» **EXERCISE DIRECTIONS**: Exact transcript, pictures excluded: write out every record below.

» **DATA TO USE**:
..............................

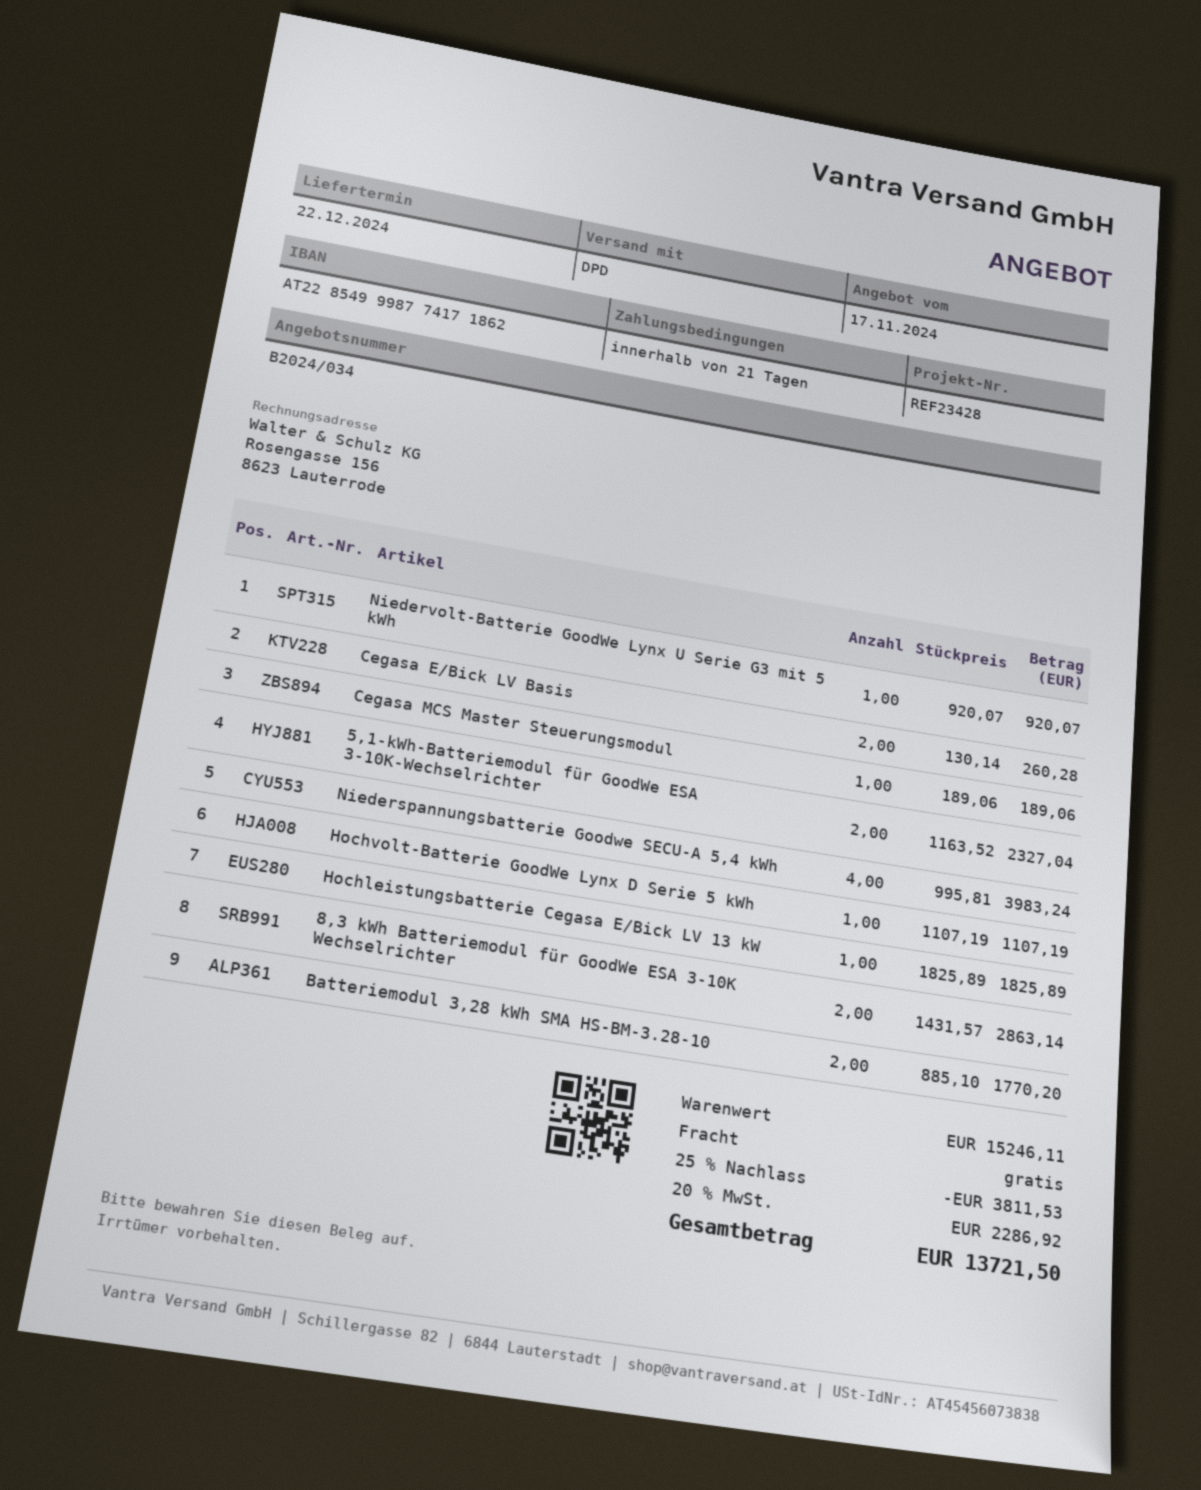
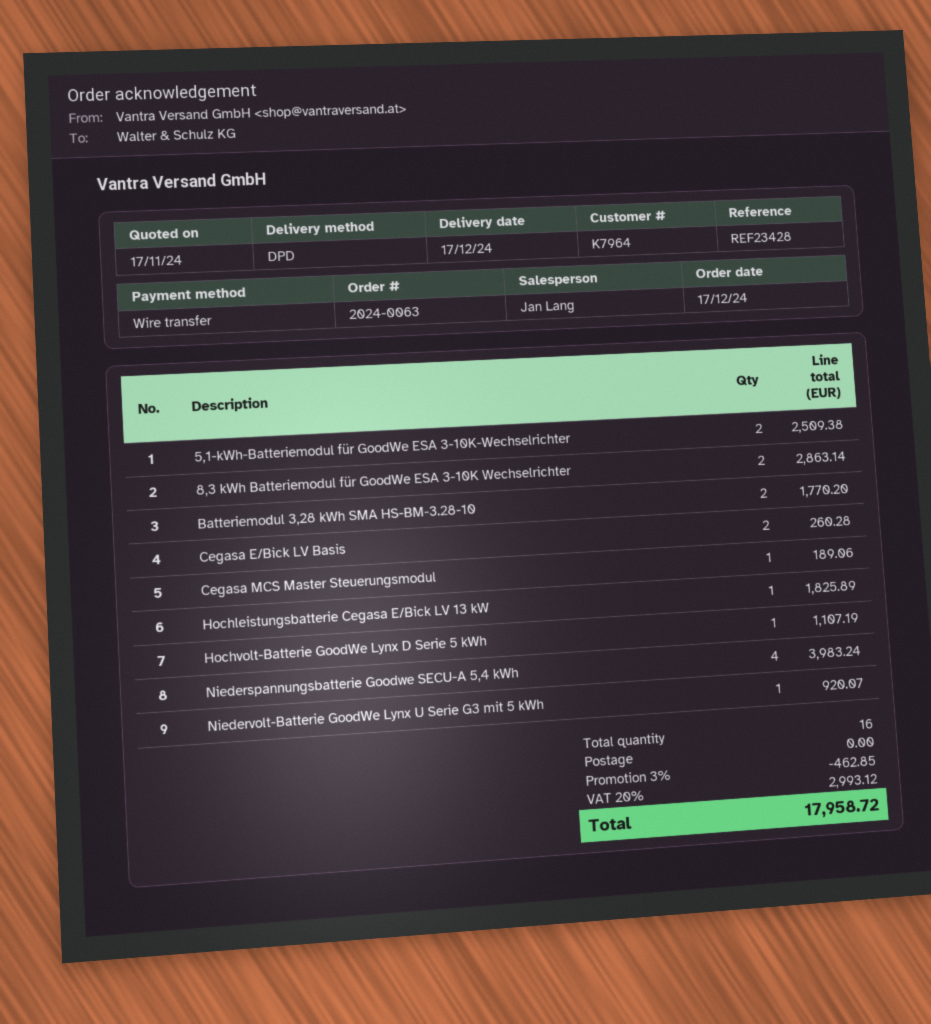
delivery date: 2024-12-22 -> 2024-12-17
5,1-kWh-Batteriemodul für GoodWe ESA 3-10K-Wechselrichter: 2 for 2327.04 -> 2 for 2509.38
discount: 25% = 3811.53 -> 3% = 462.85
tax: 20% = 2286.92 -> 20% = 2993.12
total: 13721.50 -> 17958.72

..............................

» **RESULT OF THE TASK**:
delivery date: 2024-12-22 -> 2024-12-17
5,1-kWh-Batteriemodul für GoodWe ESA 3-10K-Wechselrichter: 2 for 2327.04 -> 2 for 2509.38
discount: 25% = 3811.53 -> 3% = 462.85
tax: 20% = 2286.92 -> 20% = 2993.12
total: 13721.50 -> 17958.72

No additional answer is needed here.